Items from a data source.
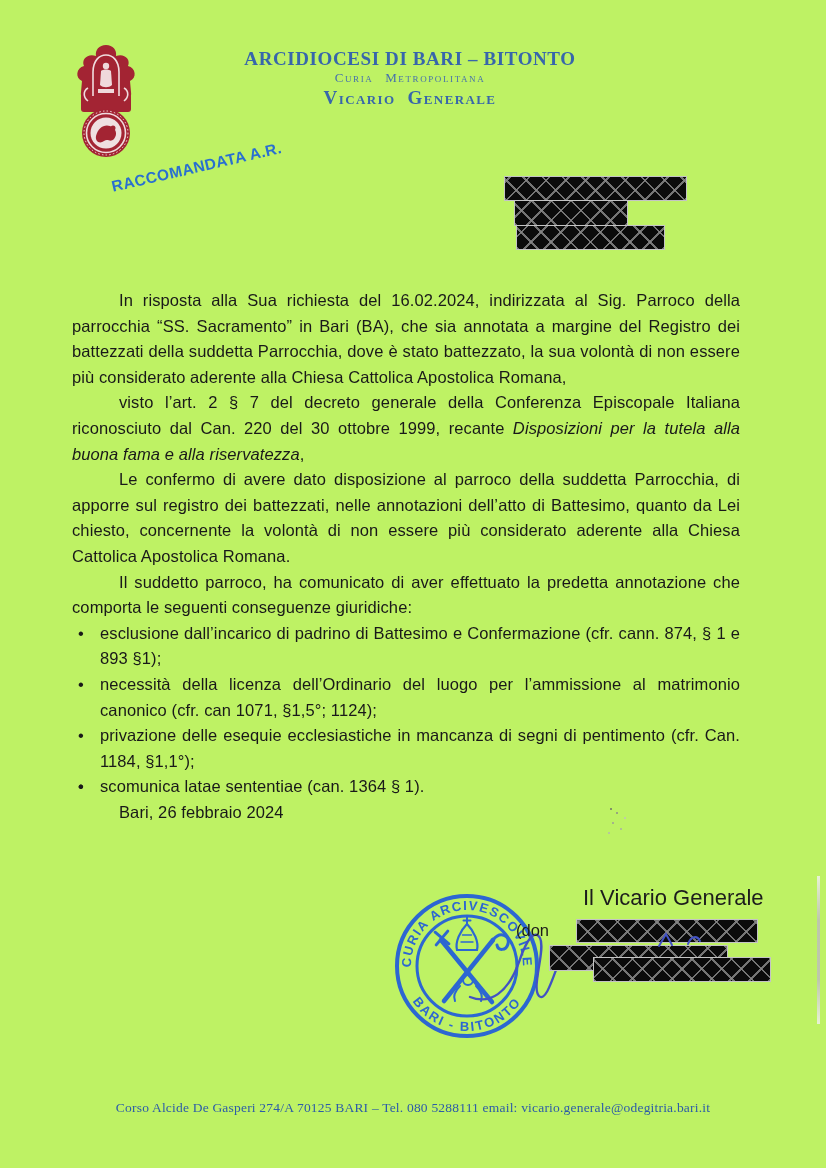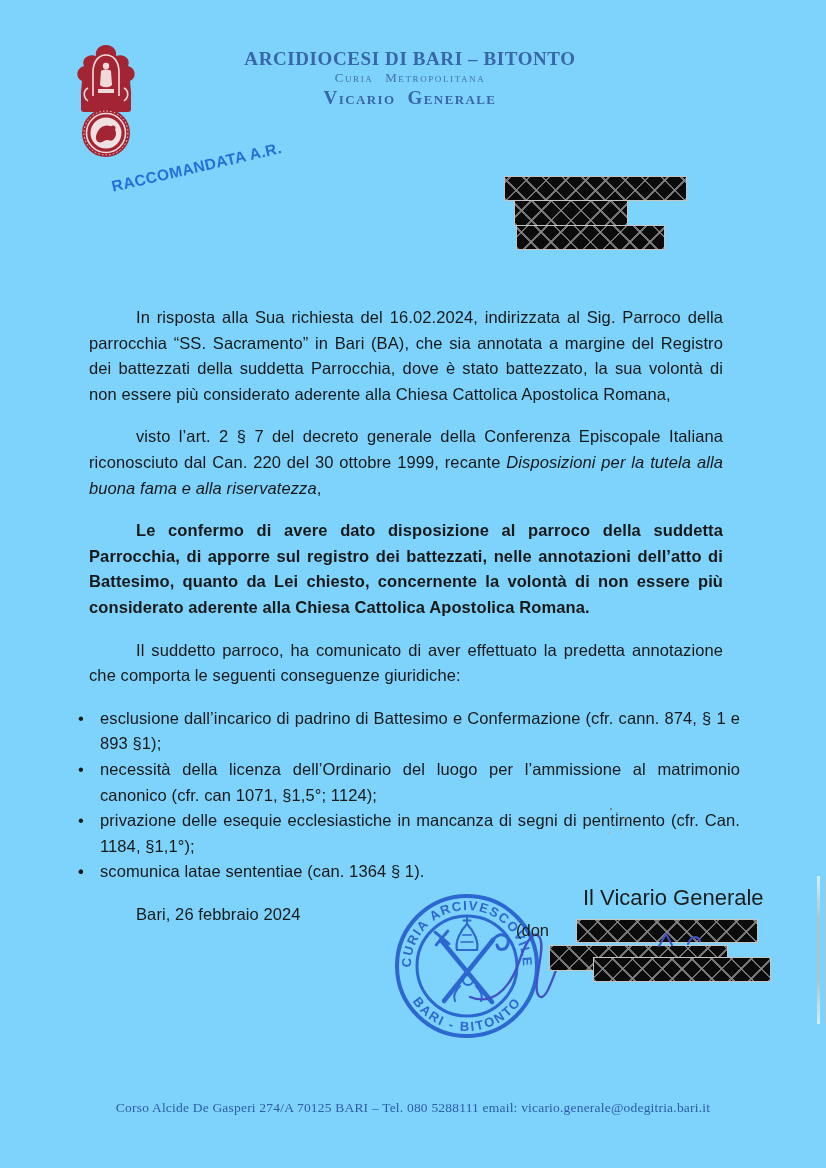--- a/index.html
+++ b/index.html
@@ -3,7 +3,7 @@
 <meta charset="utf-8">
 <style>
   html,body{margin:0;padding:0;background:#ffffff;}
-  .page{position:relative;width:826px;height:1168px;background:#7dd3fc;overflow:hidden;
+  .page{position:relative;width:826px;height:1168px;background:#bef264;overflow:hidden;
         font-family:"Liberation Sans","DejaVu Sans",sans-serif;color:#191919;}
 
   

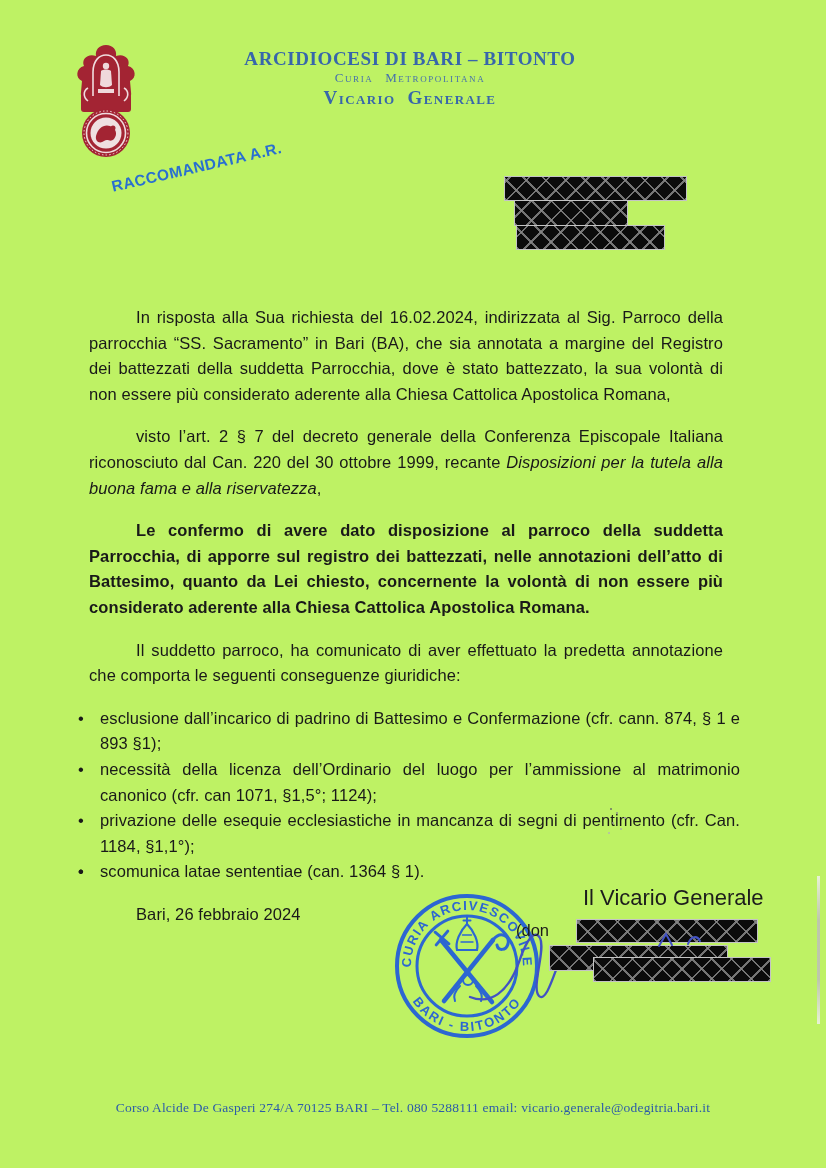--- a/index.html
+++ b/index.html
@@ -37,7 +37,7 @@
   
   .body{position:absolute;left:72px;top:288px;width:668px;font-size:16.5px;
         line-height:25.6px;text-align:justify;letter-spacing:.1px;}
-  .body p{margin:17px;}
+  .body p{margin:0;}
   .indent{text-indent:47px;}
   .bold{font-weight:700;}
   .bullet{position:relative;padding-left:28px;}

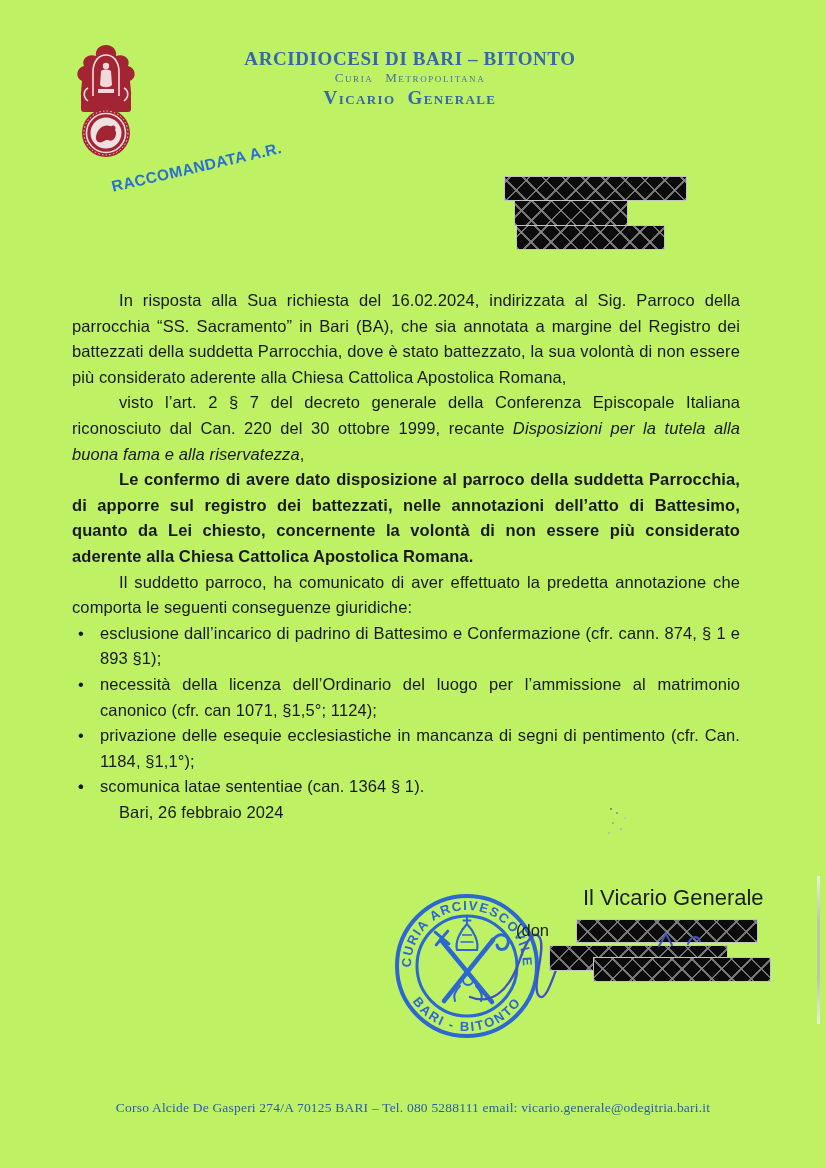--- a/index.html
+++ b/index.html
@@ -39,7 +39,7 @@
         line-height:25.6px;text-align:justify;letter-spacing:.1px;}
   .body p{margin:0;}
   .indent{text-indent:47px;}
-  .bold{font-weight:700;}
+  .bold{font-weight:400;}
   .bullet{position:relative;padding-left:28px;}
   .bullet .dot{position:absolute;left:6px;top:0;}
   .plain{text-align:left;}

--

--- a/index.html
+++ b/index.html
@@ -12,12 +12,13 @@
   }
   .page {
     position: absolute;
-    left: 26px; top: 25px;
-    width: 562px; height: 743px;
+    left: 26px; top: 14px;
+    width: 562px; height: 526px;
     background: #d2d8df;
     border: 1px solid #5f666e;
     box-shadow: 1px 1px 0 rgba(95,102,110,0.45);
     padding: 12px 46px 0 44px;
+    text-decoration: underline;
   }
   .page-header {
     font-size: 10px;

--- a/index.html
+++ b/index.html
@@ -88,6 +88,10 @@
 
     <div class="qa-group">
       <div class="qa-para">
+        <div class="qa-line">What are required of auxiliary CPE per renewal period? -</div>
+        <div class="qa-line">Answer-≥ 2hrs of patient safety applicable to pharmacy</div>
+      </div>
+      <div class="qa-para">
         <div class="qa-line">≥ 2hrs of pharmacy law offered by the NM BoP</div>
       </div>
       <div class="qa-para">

Exercise. Please give the number of lines above that hold the word "hidden", and only that number.

Exercise output. 2